GUMMO

*1/2 out of ****


Post-tornado damaged report

Flush with success from penning KIDS, Harmony Korine saw an opportunity to direct a film in a manner evoking collage. Now others have trod this way before, most notably Peter Greenaway who, almost a century after the birth of Cubism, has a similar goal in mind for film. Korine's piecemeal approach involves freedom from the tyranny of narrative (more akin to real life, he believes) and its conflation with documentation. If Korine's directorial goals are kept in mind, then GUMMO may be called a success. Others may call it a successful evasion of structure and coherence.

Yes, GUMMO (the title's relation to the film is by name only) is like collage: random, fragmentary, disparate. What we have is a series of vignettes and images, recorded variously on film, video, Super-8 and Polaroid, evoking the lives of the young inhabitants of Korine's hometown of Xenia, Ohio (although the film was shot elsewhere). Twenty years ago a tornado struck Xenia but what Korine films remains the damage, or damaged, report.

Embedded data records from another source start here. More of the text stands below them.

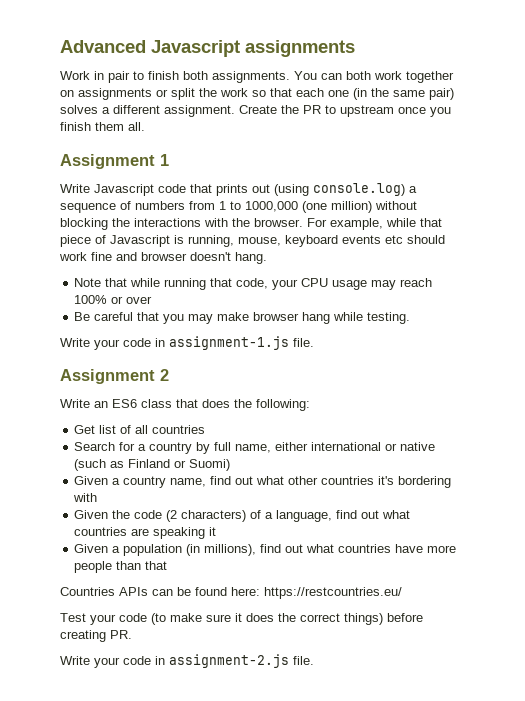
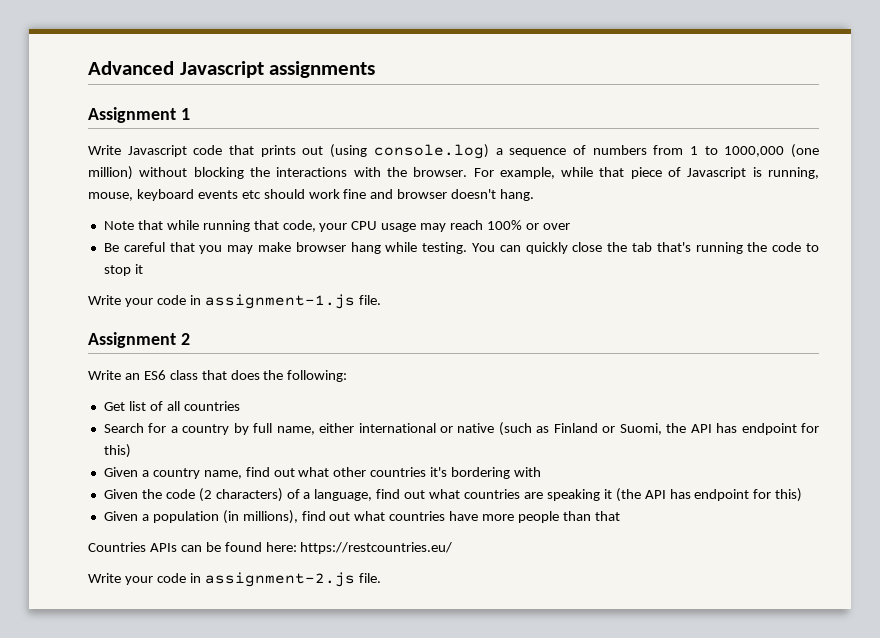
- Work in pair to finish both assignments. You can both work together on assignments or split the work so that each one (in the same pair) solves a different assignment. Create the PR to upstream once you finish them all.
+ You can quickly close the tab that's running the code to stop it
- Search for a country by full name, either international or native (such as Finland or Suomi)
+ Search for a country by full name, either international or native (such as Finland or Suomi, the API has endpoint for this)
- Given the code (2 characters) of a language, find out what countries are speaking it
+ Given the code (2 characters) of a language, find out what countries are speaking it (the API has endpoint for this)
- Test your code (to make sure it does the correct things) before creating PR.

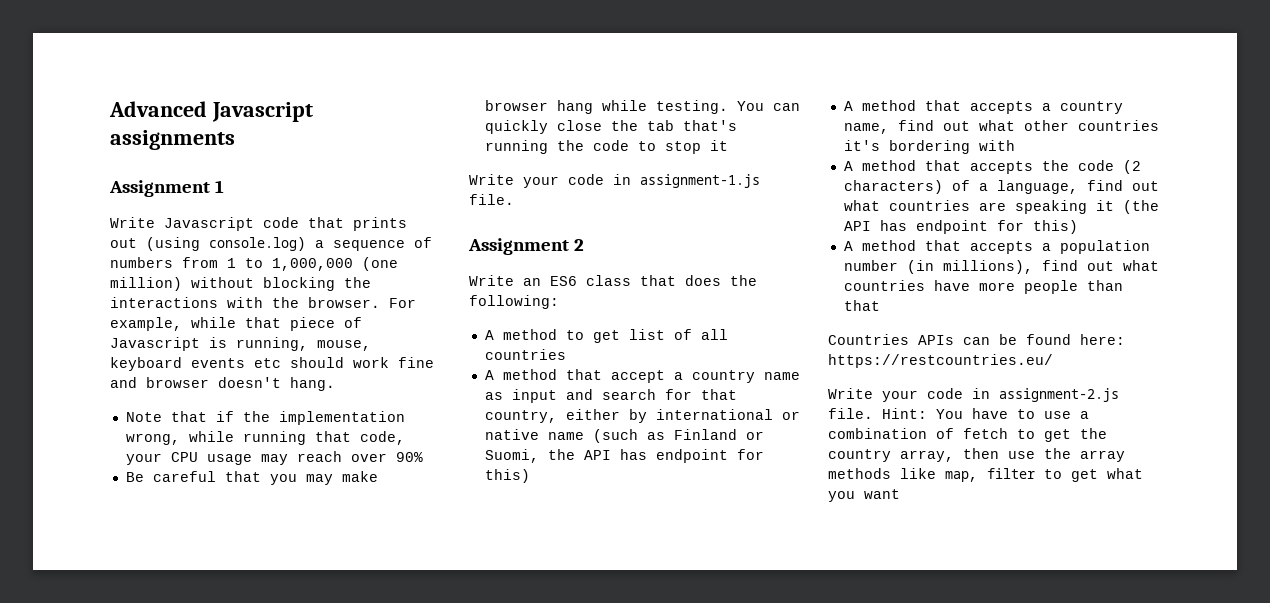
- Write Javascript code that prints out (using console.log) a sequence of numbers from 1 to 1000,000 (one million) without blocking the interactions with the browser.
+ Write Javascript code that prints out (using console.log) a sequence of numbers from 1 to 1,000,000 (one million) without blocking the interactions with the browser.
- Note that while running that code, your CPU usage may reach 100% or over
+ Note that if the implementation wrong, while running that code, your CPU usage may reach over 90%
- Get list of all countries
+ A method to get list of all countries
- Search for a country by full name, either international or native (such as Finland or Suomi, the API has endpoint for this)
+ A method that accept a country name as input and search for that country, either by international or native name (such as Finland or Suomi, the API has endpoint for this)
- Given a country name, find out what other countries it's bordering with
+ A method that accepts a country name, find out what other countries it's bordering with
- Given the code (2 characters) of a language, find out what countries are speaking it (the API has endpoint for this)
+ A method that accepts the code (2 characters) of a language, find out what countries are speaking it (the API has endpoint for this)
- Given a population (in millions), find out what countries have more people than that
+ A method that accepts a population number (in millions), find out what countries have more people than that
+ Hint: You have to use a combination of fetch to get the country array, then use the array methods like map, filter to get what you want

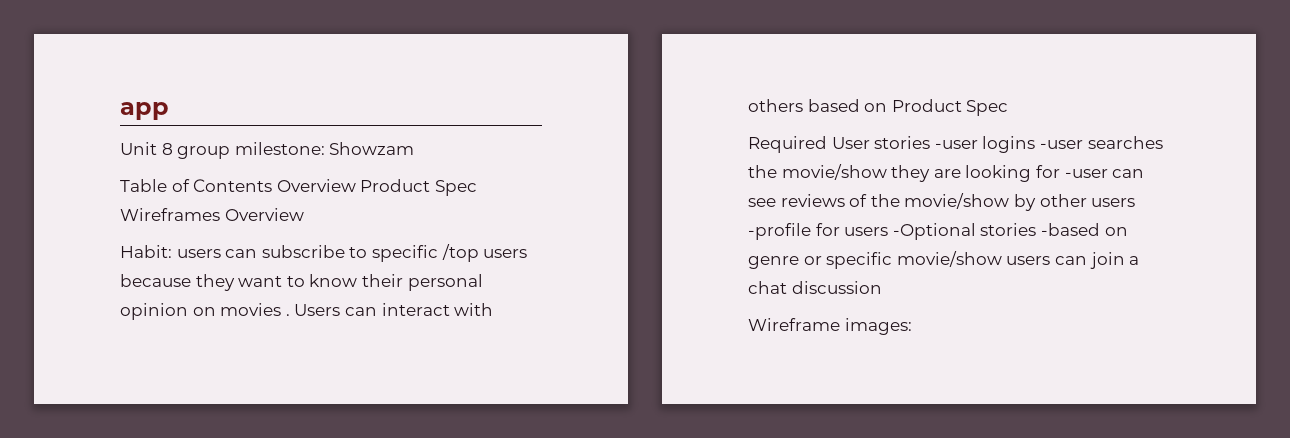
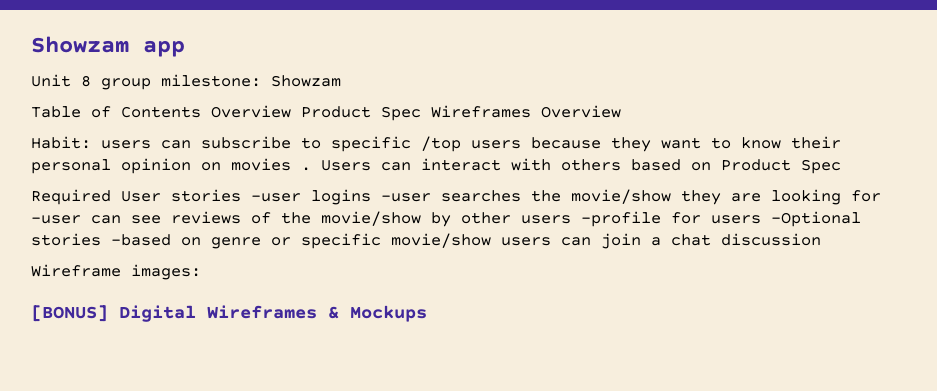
- app
+ Showzam app
+ [BONUS] Digital Wireframes & Mockups

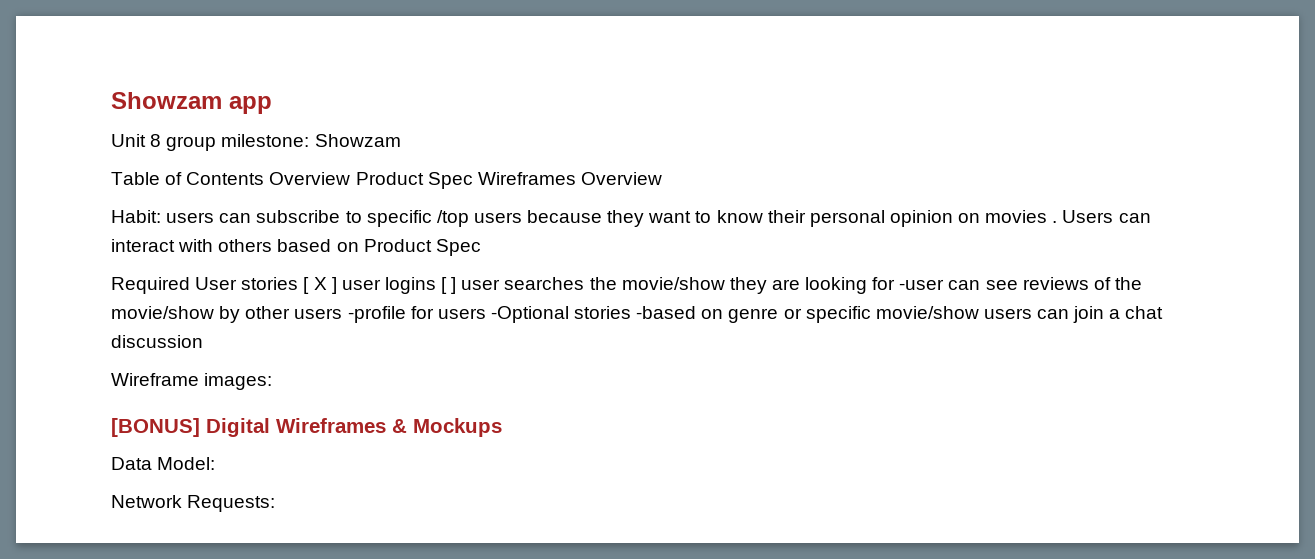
- Required User stories -user logins -user searches the movie/show they are looking for -user can see reviews of the movie/show by other users -profile for users -Optional stories -based on genre or specific movie/show users can join a chat discussion
+ Required User stories [ X ] user logins [ ] user searches the movie/show they are looking for -user can see reviews of the movie/show by other users -profile for users -Optional stories -based on genre or specific movie/show users can join a chat discussion
+ Data Model:
+ Network Requests:

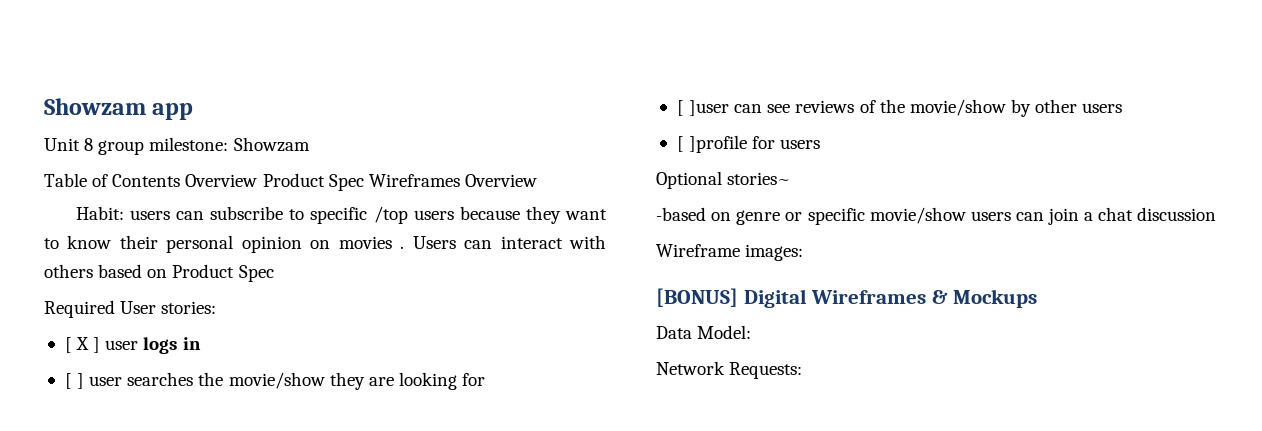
- Required User stories [ X ] user logins [ ] user searches the movie/show they are looking for -user can see reviews of the movie/show by other users -profile for users -Optional stories -based on genre or specific movie/show users can join a chat discussion
+ Required User stories:
+ [ X ] user logs in
+ [ ] user searches the movie/show they are looking for
+ [ ]user can see reviews of the movie/show by other users
+ [ ]profile for users
+ Optional stories~
+ -based on genre or specific movie/show users can join a chat discussion

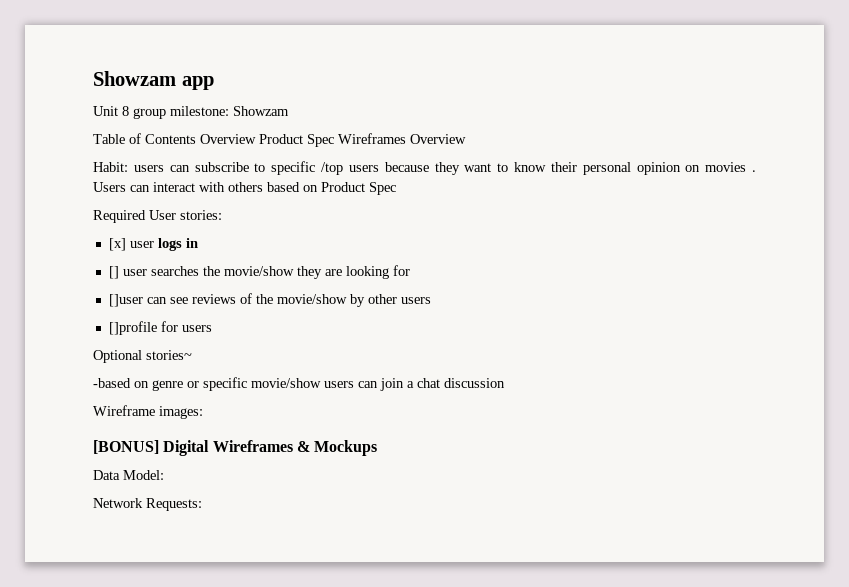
- [ X ] user logs in
+ [x] user logs in
- [ ] user searches the movie/show they are looking for
+ [] user searches the movie/show they are looking for
- [ ]user can see reviews of the movie/show by other users
+ []user can see reviews of the movie/show by other users
- [ ]profile for users
+ []profile for users

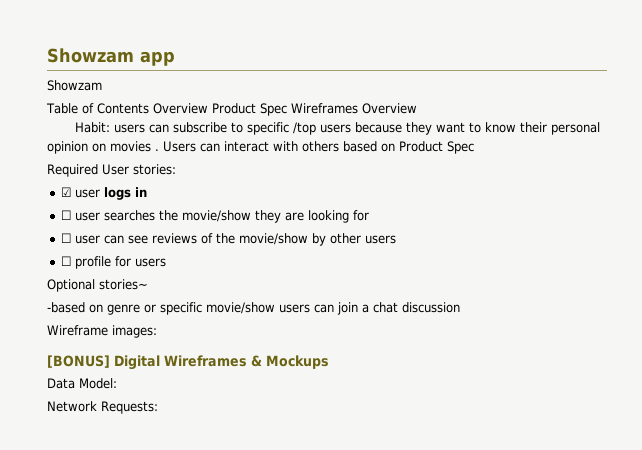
  Showzam app
- Unit 8 group milestone: Showzam
+ Showzam
- [x] user logs in
+ ☑ user logs in
- [] user searches the movie/show they are looking for
+ ☐ user searches the movie/show they are looking for
- []user can see reviews of the movie/show by other users
+ ☐ user can see reviews of the movie/show by other users
- []profile for users
+ ☐ profile for users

Xenia is apparently inhabited by nothing but the in-your-face unappealing sort, gossip writers included: two boys hunt stray cats (food filler for local restaurants - har!) in exchange for money to buy sniffing glue or sex; another dons bunny ears and roams town less purposefully to pass the time, encountering violence every which way; three sisters seem to be recent graduates of the pre-LARRY FLYNT Courtney Love finishing school; adults pass the night away with booze and bouts of chair wrestling.

The total picture formed is akin to that of a freak show. One by one they parade out to amuse, occasionally to attempt to invoke outrage. Korine seems to have taken a hint from the infamous Calvin Klein wood-paneled basement modeling sessions: he films from an eager-to-please, often helpless lot, we leer, at times uncomfortably. This may be Korine's neighbourhood but unlike the prodigal son his return results in further plundering. I felt sorry not for the state of Xenia's supposed inhabitants, but that Korine has exploited them for naught. GUMMO, like a tornado, acts randomly, and its aftermath is equally as depressing. D


GUMMO

Directed and written by Harmony Korine.

U.S.A. 1997


Review completed on September 15, 1997.